When former President Trump’s campaign plane suffered mechanical problems en route to his Montana rally this weekend, it might as well have been a political metaphor come to life.
On Saturday, The New York Times’s Maggie Haberman and Jonathan Swan described Donald Trump’s recent run of bad polling and rough outings as “the worst three weeks” of his campaign. That’s putting it lightly. After a year and a half commanding the headlines and coasting toward a general election victory, Trump’s campaign now seems to be falling apart in every way imaginable. Judging by his private fury, Trump is well aware that his moment is slipping away.
Trump’s slide in the polls can be attributed to a few factors, from his terrible vice presidential pick to President Biden’s unexpected departure from the race in late June. There’s also a simpler factor at play: voters have seen Trump’s politics of rage and division before. Given a fresh choice, most Americans are eager for something — anything — new.

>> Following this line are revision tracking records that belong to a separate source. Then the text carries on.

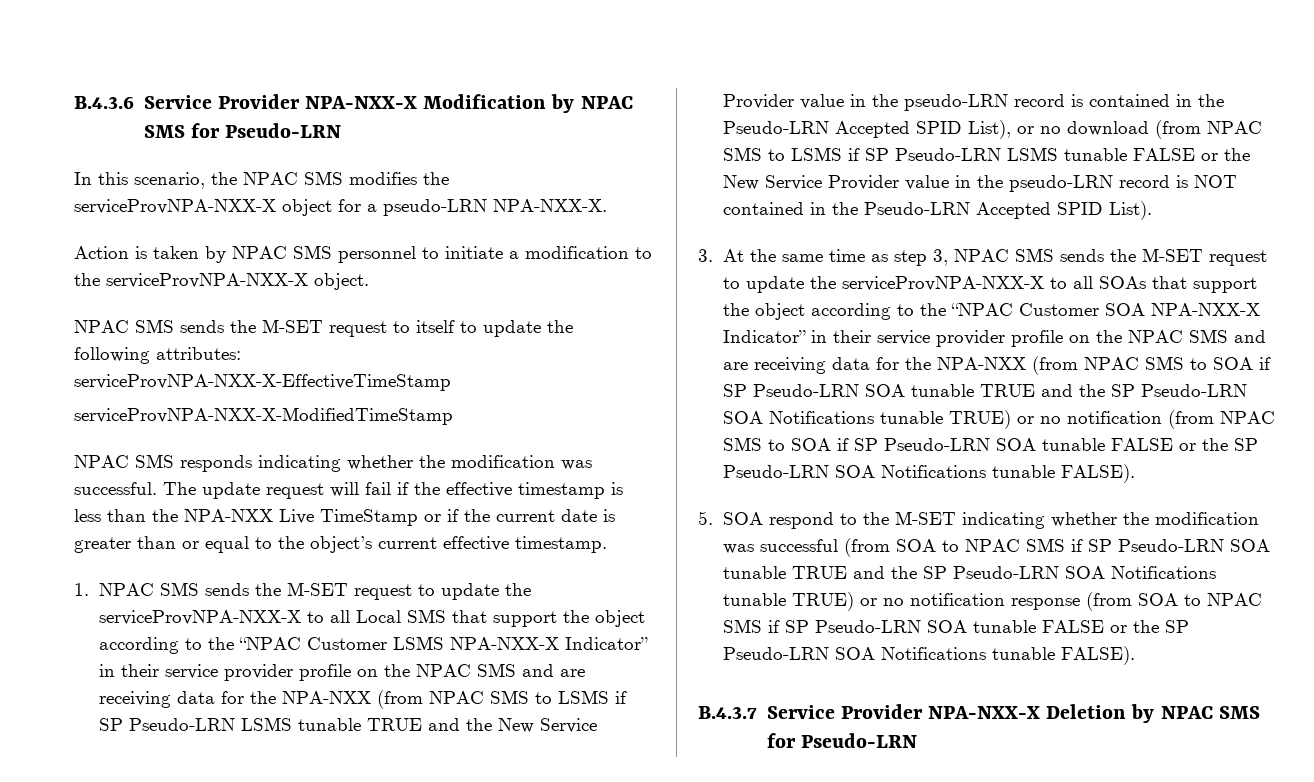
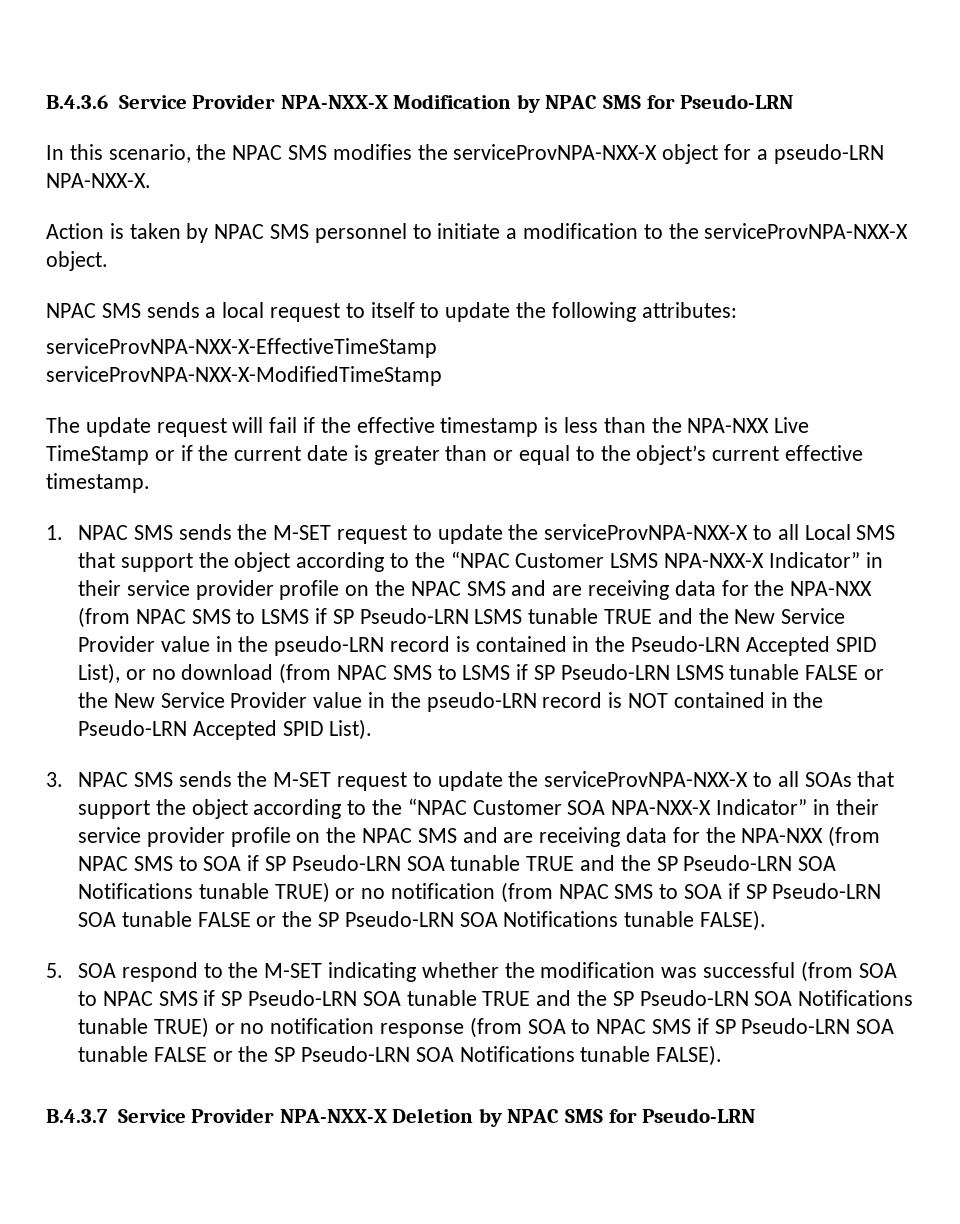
- NPAC SMS sends the M-SET request to itself to update the following attributes:
+ NPAC SMS sends a local request to itself to update the following attributes:
- NPAC SMS responds indicating whether the modification was successful.
- 3. At the same time as step 3, NPAC SMS sends the M-SET request to update the serviceProvNPA-NXX-X to all SOAs that support the object according to the “NPAC Customer SOA NPA-NXX-X Indicator” in their service provider profile on the NPAC SMS and are receiving data for the NPA-NXX (from NPAC SMS to SOA if SP Pseudo-LRN SOA tunable TRUE and the SP Pseudo-LRN SOA Notifications tunable TRUE) or no notification (from NPAC SMS to SOA if SP Pseudo-LRN SOA tunable FALSE or the SP Pseudo-LRN SOA Notifications tunable FALSE).
+ 3. NPAC SMS sends the M-SET request to update the serviceProvNPA-NXX-X to all SOAs that support the object according to the “NPAC Customer SOA NPA-NXX-X Indicator” in their service provider profile on the NPAC SMS and are receiving data for the NPA-NXX (from NPAC SMS to SOA if SP Pseudo-LRN SOA tunable TRUE and the SP Pseudo-LRN SOA Notifications tunable TRUE) or no notification (from NPAC SMS to SOA if SP Pseudo-LRN SOA tunable FALSE or the SP Pseudo-LRN SOA Notifications tunable FALSE).

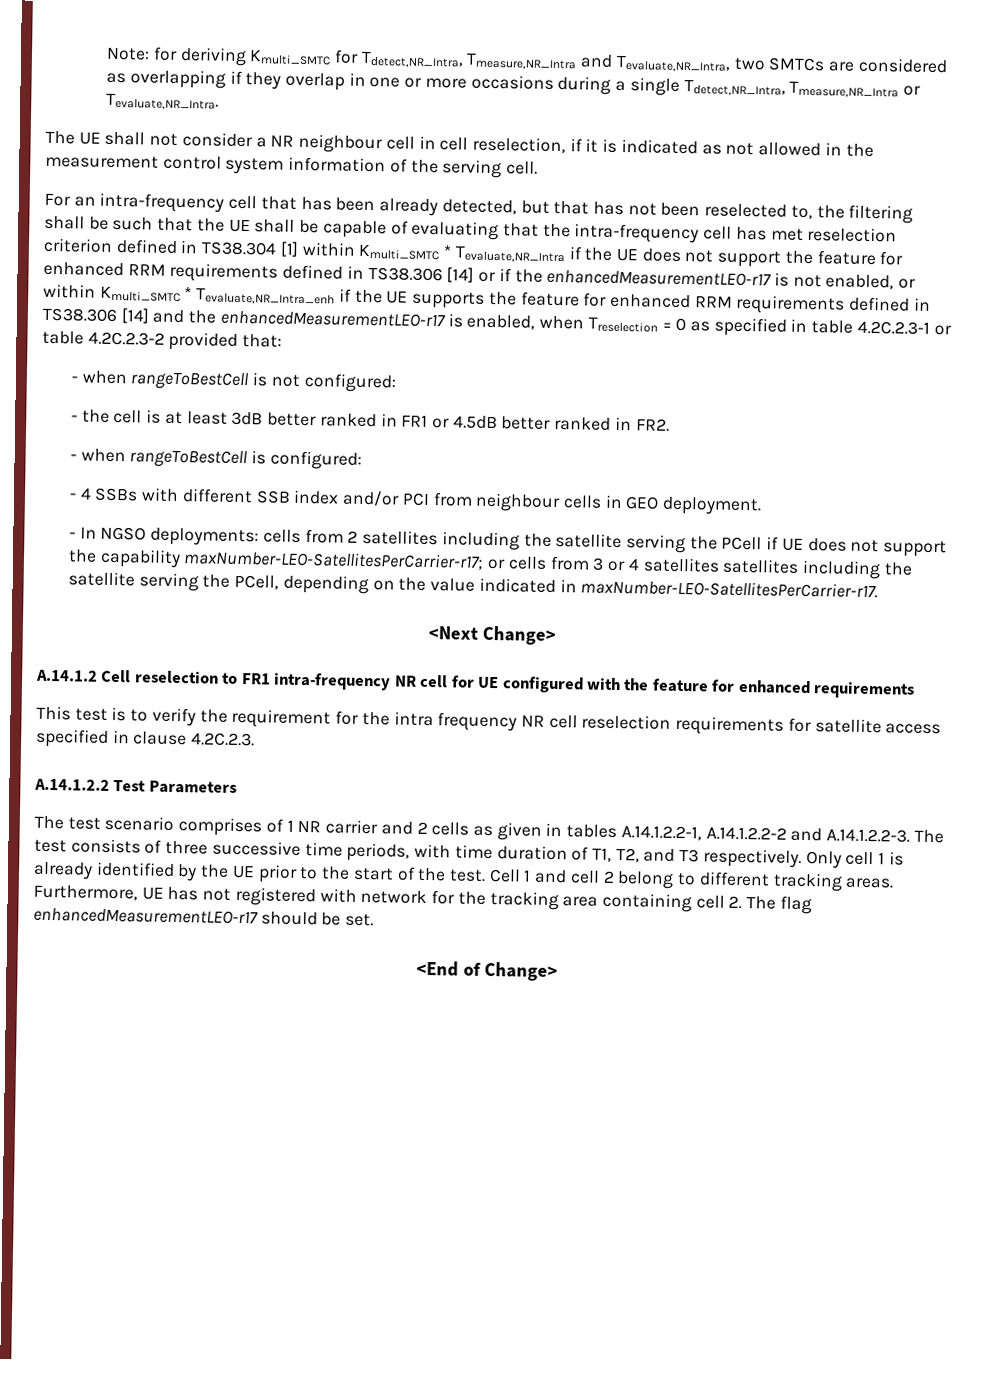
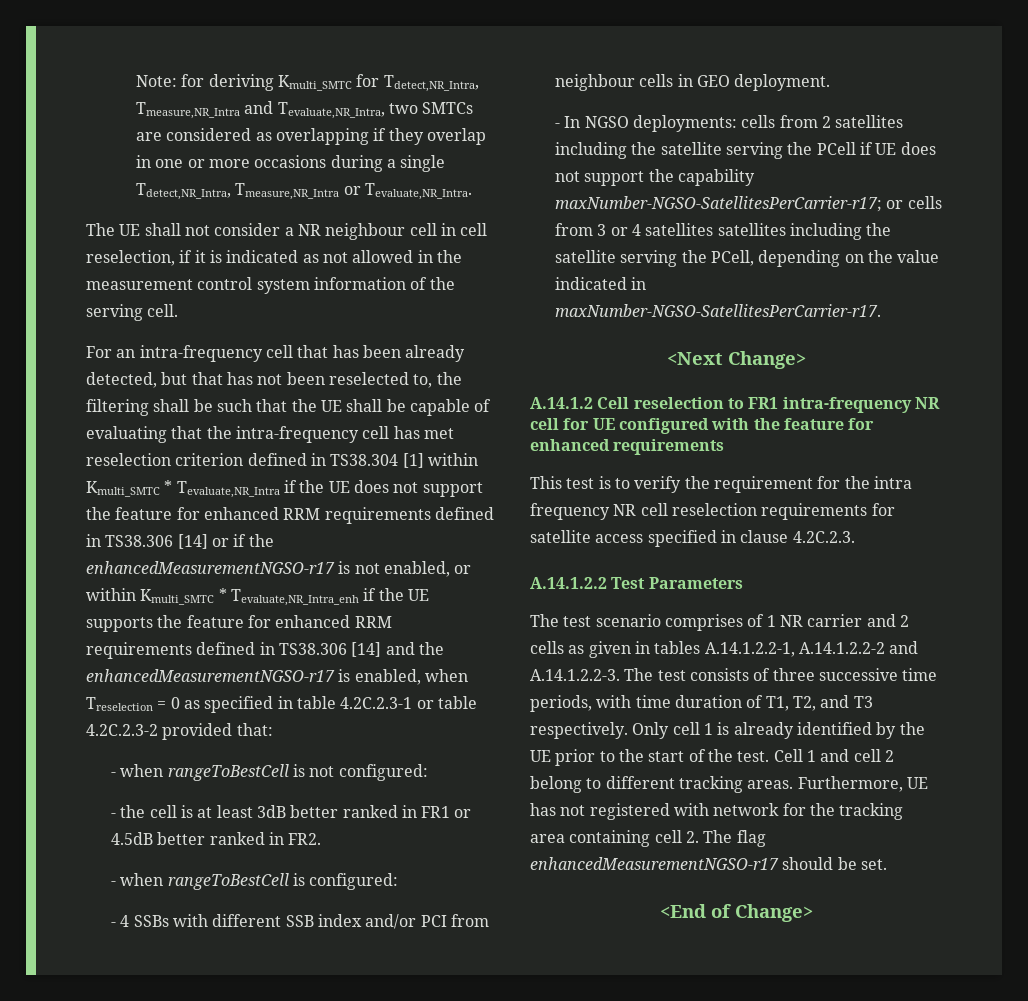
- For an intra-frequency cell that has been already detected, but that has not been reselected to, the filtering shall be such that the UE shall be capable of evaluating that the intra-frequency cell has met reselection criterion defined in TS38.304 [1] within Kmulti_SMTC * Tevaluate,NR_Intra if the UE does not support the feature for enhanced RRM requirements defined in TS38.306 [14] or if the enhancedMeasurementLEO-r17 is not enabled, or within Kmulti_SMTC * Tevaluate,NR_Intra_enh if the UE supports the feature for enhanced RRM requirements defined in TS38.306 [14] and the enhancedMeasurementLEO-r17 is enabled, when Treselection = 0 as specified in table 4.2C.2.3-1 or table 4.2C.2.3-2 provided that:
+ For an intra-frequency cell that has been already detected, but that has not been reselected to, the filtering shall be such that the UE shall be capable of evaluating that the intra-frequency cell has met reselection criterion defined in TS38.304 [1] within Kmulti_SMTC * Tevaluate,NR_Intra if the UE does not support the feature for enhanced RRM requirements defined in TS38.306 [14] or if the enhancedMeasurementNGSO-r17 is not enabled, or within Kmulti_SMTC * Tevaluate,NR_Intra_enh if the UE supports the feature for enhanced RRM requirements defined in TS38.306 [14] and the enhancedMeasurementNGSO-r17 is enabled, when Treselection = 0 as specified in table 4.2C.2.3-1 or table 4.2C.2.3-2 provided that:
- - In NGSO deployments: cells from 2 satellites including the satellite serving the PCell if UE does not support the capability maxNumber-LEO-SatellitesPerCarrier-r17; or cells from 3 or 4 satellites satellites including the satellite serving the PCell, depending on the value indicated in maxNumber-LEO-SatellitesPerCarrier-r17.
+ - In NGSO deployments: cells from 2 satellites including the satellite serving the PCell if UE does not support the capability maxNumber-NGSO-SatellitesPerCarrier-r17; or cells from 3 or 4 satellites satellites including the satellite serving the PCell, depending on the value indicated in maxNumber-NGSO-SatellitesPerCarrier-r17.
- Furthermore, UE has not registered with network for the tracking area containing cell 2. The flag enhancedMeasurementLEO-r17 should be set.
+ Furthermore, UE has not registered with network for the tracking area containing cell 2. The flag enhancedMeasurementNGSO-r17 should be set.

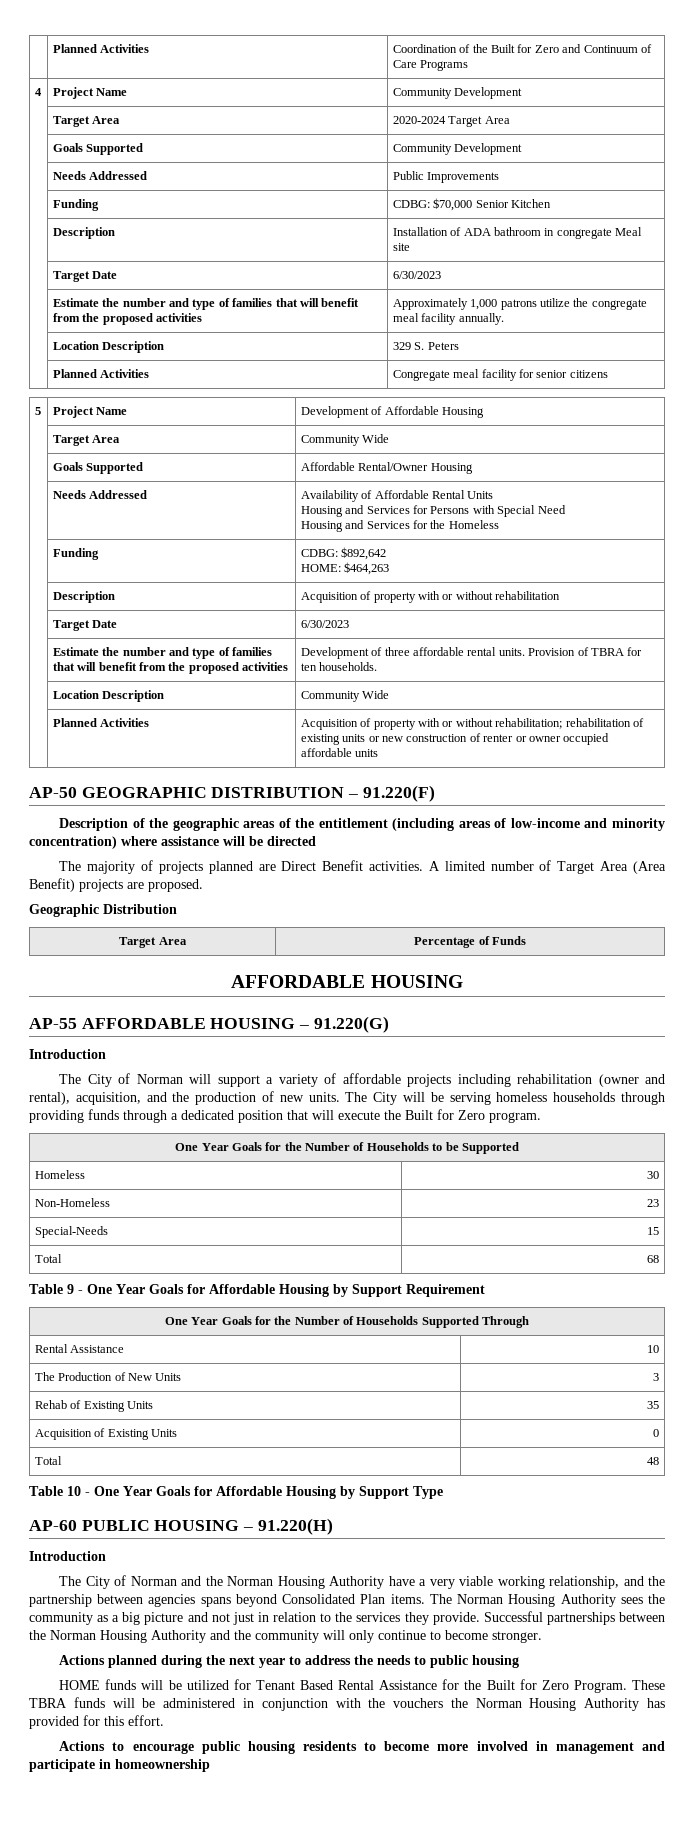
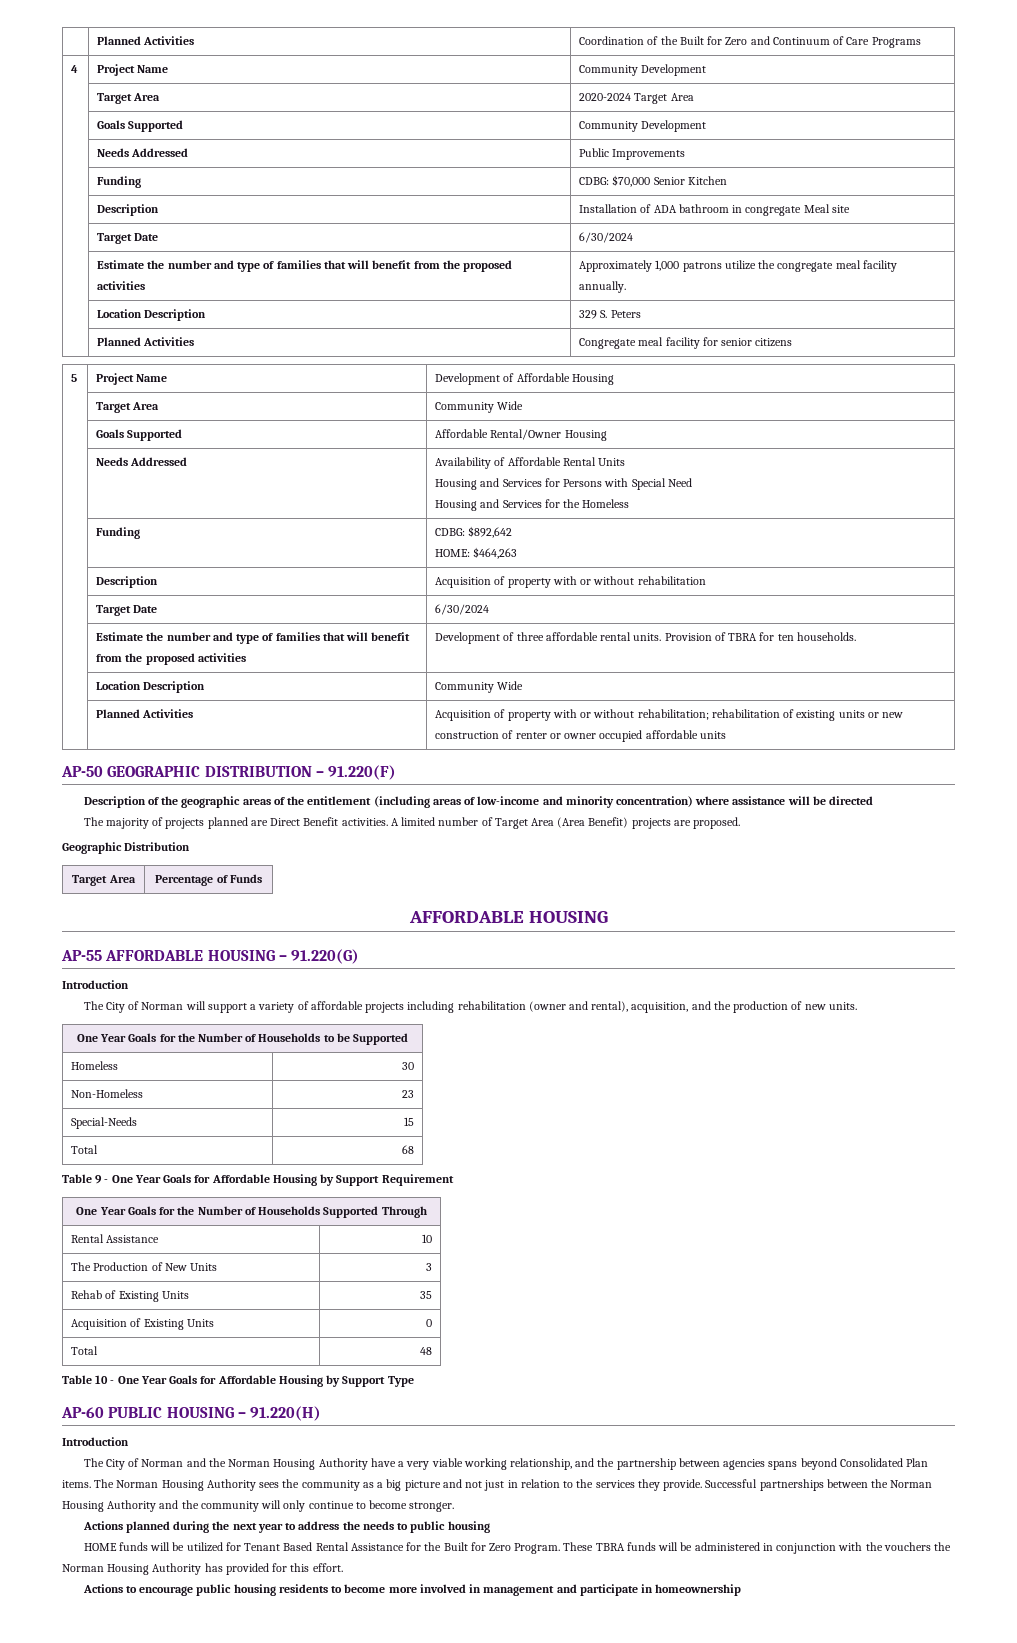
  | Description | Installation of ADA bathroom in congregate Meal site
- | Target Date | 6/30/2023
+ | Target Date | 6/30/2024
  | Description | Acquisition of property with or without rehabilitation
- | Target Date | 6/30/2023
+ | Target Date | 6/30/2024
- The City will be serving homeless households through providing funds through a dedicated position that will execute the Built for Zero program.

A new crop of national and state-level polls bear out the reality that voters are simply ready to move on from the Trump show, which they’ve now been watching for the better part of a decade. A New York Times-Siena poll released Saturday found Vice President Kamala Harris leading Trump 50-46 in each of the key battleground states of Pennsylvania, Michigan and Wisconsin. Dig into that poll and you’ll discover the topline numbers are just the tip of a political iceberg for Republicans.
Nearly half of those surveyed (48 percent) said they were either dissatisfied or outright angry with Trump’s running mate, JD Vance, compared to 25 percent who said they were satisfied. Only 19 percent of voters said they were enthusiastic. By comparison, Harris’s new veep, Tim Walz, bests Vance in every category: 21 percent of voters say they are enthusiastic about Walz, while 27 percent are satisfied Harris made the right choice. Tellingly, only 36 percent say Harris made a mistake in picking Walz.
The 12-point dissatisfaction gap between Vance and Walz could be decisive in a race that is likely to be decided by single-digit vote margins across the Rust Belt.
Voters also seem to be aware of the big changes Trump would bring if he were to march back into the White House in 2025. More than a third of surveyed Americans (36 percent) agreed that the former president would “tear down the system completely” if he wins — and they aren’t thrilled about it. A full 45 percent of Americans believe Trump’s chaos agenda would be bad for the country, with four in 10 saying a second Trump administration would be “very bad.”
Trump’s biggest liability, then, is that voters know him well and don’t trust his policy judgment or his ability to pick a potential successor. Democrats, meanwhile, can credibly run as the party willing to make meaningful reforms while protecting the nation’s core institutions.
Trump is also unable to pivot on the issue. Millions of Americans watched him cheer on the violent attack on the Capitol on Jan. 6, 2021, and then pledge to consider freeing those involved. Good luck convincing those voters that Trump suddenly cares about upholding America’s democratic order.
Harris’s surge across the swing states comes down to more than offering the American people a more optimistic vision for the future. Voters made clear that they weren’t excited about a Biden-Trump rematch because it represented the continuation of a battle the American people had long since grown tired of watching. By listening to the public and stepping aside, Biden facilitated a campaign reset that the Trump campaign is incapable of countering.
The problem with a 2024 Biden-Trump rematch was always Biden and Trump. The former president may spend the next few months calling Harris stupid and questioning her racial identity, but none of that will change the reality that Trump is now the sole remaining actor in a play American voters are eager to stop watching. Given the choice, voters are clearly ready to vote for the only candidate who can offer them a break from their 2020 nightmare flashbacks.
Trump can’t envision any presidential contest without himself as a candidate, and the MAGA movement can’t imagine any standard-bearer other than Trump. That puts the entire Republican Party into a “cult of personality” death spiral. No one realistically believes Trump will step aside because no one realistically believes Vance (or any other Republican) could hold together a MAGA coalition unified only by its Trump fanaticism.
As he continues to thrash in a panic over his declining poll numbers and dwindling voter base, we can expect even more behavior from Trump and his allies that will push voters into Harris’s camp, worsening the situation for down-ballot Republicans across the country.
Donald Trump is finally learning the same lesson that Biden acknowledged three weeks ago: sometimes, the problem is you.
Max Burns is a veteran Democratic strategist and founder of Third Degree Strategies.